The alchemist kicked Skjorl between the legs, hard enough that Siff couldn’t help but wince, even as he watched with glee. Skjorl doubled up, clutching himself, gasping while the alchemist stood over him, screaming in his ear. ‘You don’t touch me! Never! You never, ever touch me, you hear? You think after what you tried to do to me that I’d feel anything but loathing for you? You pig! You thuggish witless pig!’
Skjorl growled. The pain on his face was delicious. Siff reckoned that anyone ordinary would be on the floor, rolling in agony, but the Adamantine Man was beginning to straighten up.
The alchemist brought a second bottle down on his head. This time the Adamantine Man fell as though it had been an axe. Siff grinned.
‘And you!’ She rounded on Siff. ‘You’re no better! Filth, both of you.’ She went off into the furthest corner she could find and curled up on the floor. Up above, the first rays of daylight were creeping in past the trapdoor.
‘Maybe so, alchemist, but this filth is the one you need. You don’t need that one. Not once we get to the Raksheh.’
‘You don’t even know what you are!’ she spat back at Siff. ‘What are you?’
‘A man trying to stay alive in a world that doesn’t like him much,’ he said. He didn’t get an answer to that.
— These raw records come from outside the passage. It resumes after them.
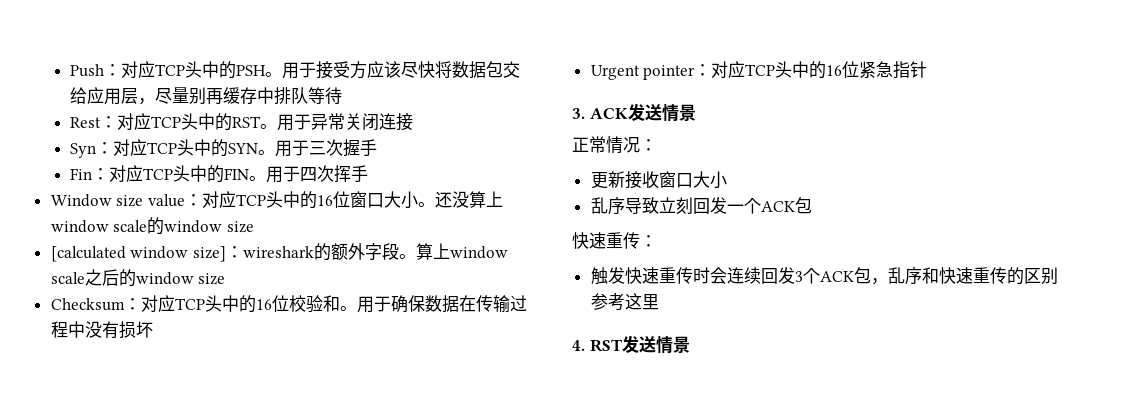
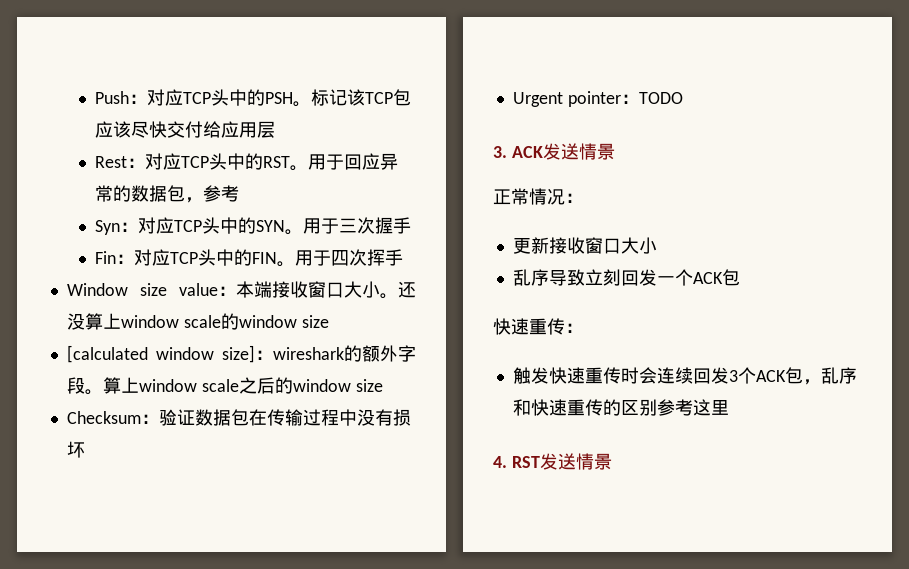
[281,61,520,79] [69,87,342,105] 用于接受方应该尽快将数据包交给应用层，尽量别再缓存中排队等待 -> [311,89,412,106] [95,121,276,138] 标记该TCP包应该尽快交付给应用层
[310,113,413,131] 异常关闭连接 -> [344,153,399,170] [95,185,240,203] 回应异常的数据包，参考
[201,191,350,209] 对应TCP头中的16位 -> [235,281,308,298] 本端接收
[140,295,459,313] 对应TCP头中的16位校验和。用于确保数据 -> [158,409,249,426] 验证数据包
[711,61,928,79] 对应TCP头中的16位紧急指针 -> [638,92,683,104] TODO

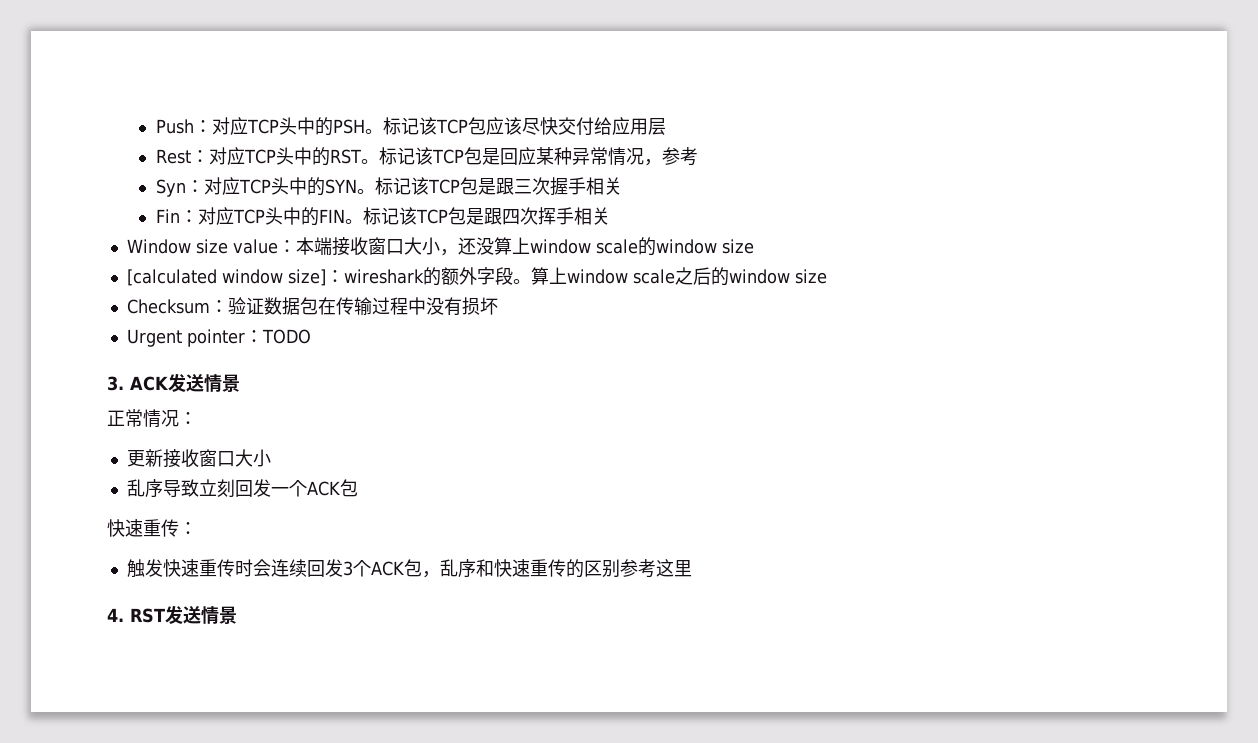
[308,153,399,170] [95,185,186,202] 用于回应异常的数据包 -> [378,147,644,166] 标记该TCP包是回应某种异常情况
[303,218,340,234] 用于 -> [374,177,514,195] 标记该TCP包是跟
(412, 225) none -> [585,177,622,195] 相关
[295,250,332,266] 用于 -> [362,207,502,225] 标记该TCP包是跟
(404, 257) none -> [573,207,610,225] 相关
[379,293,398,299] 。 -> [439,249,458,256] ，

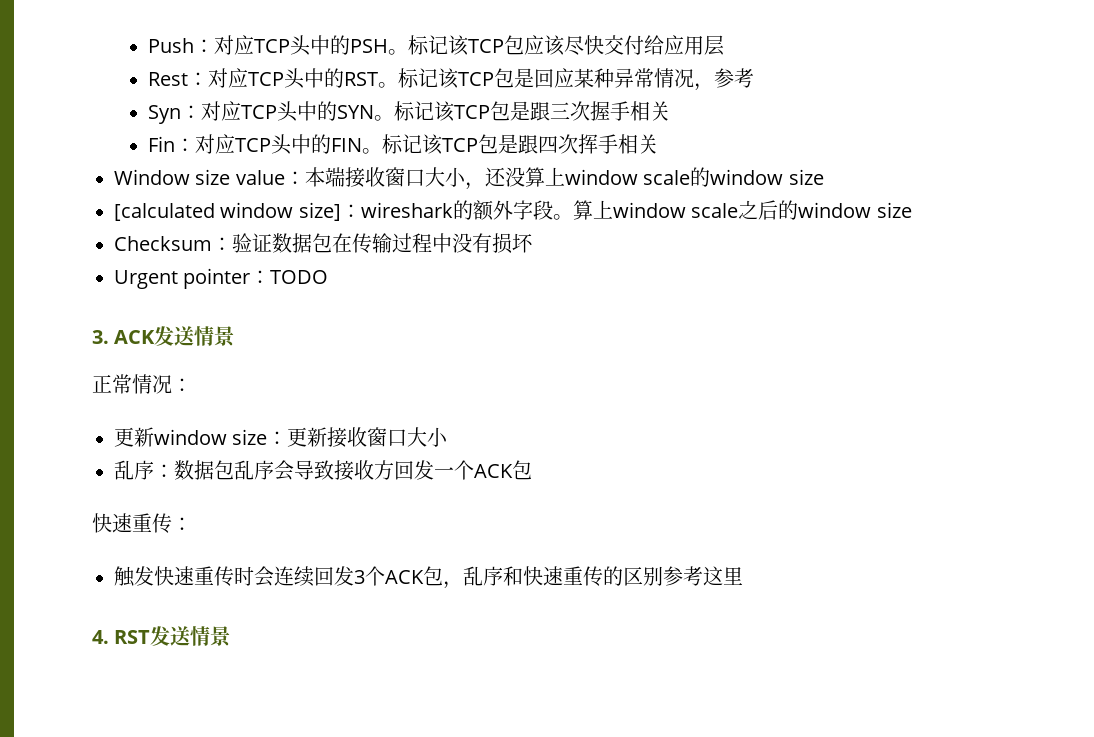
(163, 458) none -> [154,427,328,447] window size：更新
[162,479,235,498] 导致立刻 -> [154,460,394,481] ：数据包乱序会导致接收方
The Adamantine Man started to snore, as if going out of his way to prove that he really wasn’t dead. He was going to be in the king of all foul moods when he woke up. Siff sighed. He listened carefully to the alchemist’s breathing through the racket the Adamantine Man was making, waiting until she was asleep. Then he started at the ropes holding him fast. Most days, if he’d ever managed to free himself, he’d have had Skjorl to deal with — the oversized bastard slept with one eye open and woke up if Siff as much as moved. Not today though. Today he probably wouldn’t even wake up if a dragon landed on him.
An hour later he gave up. As it turned out, the Adamantine Man knew what he was doing with a rope even when he was roaring drunk. Pity. Siff closed his eyes and let himself drift off. Sooner or later the big man would slip up. Besides, he had a surprise waiting for him in the Raksheh. They all did.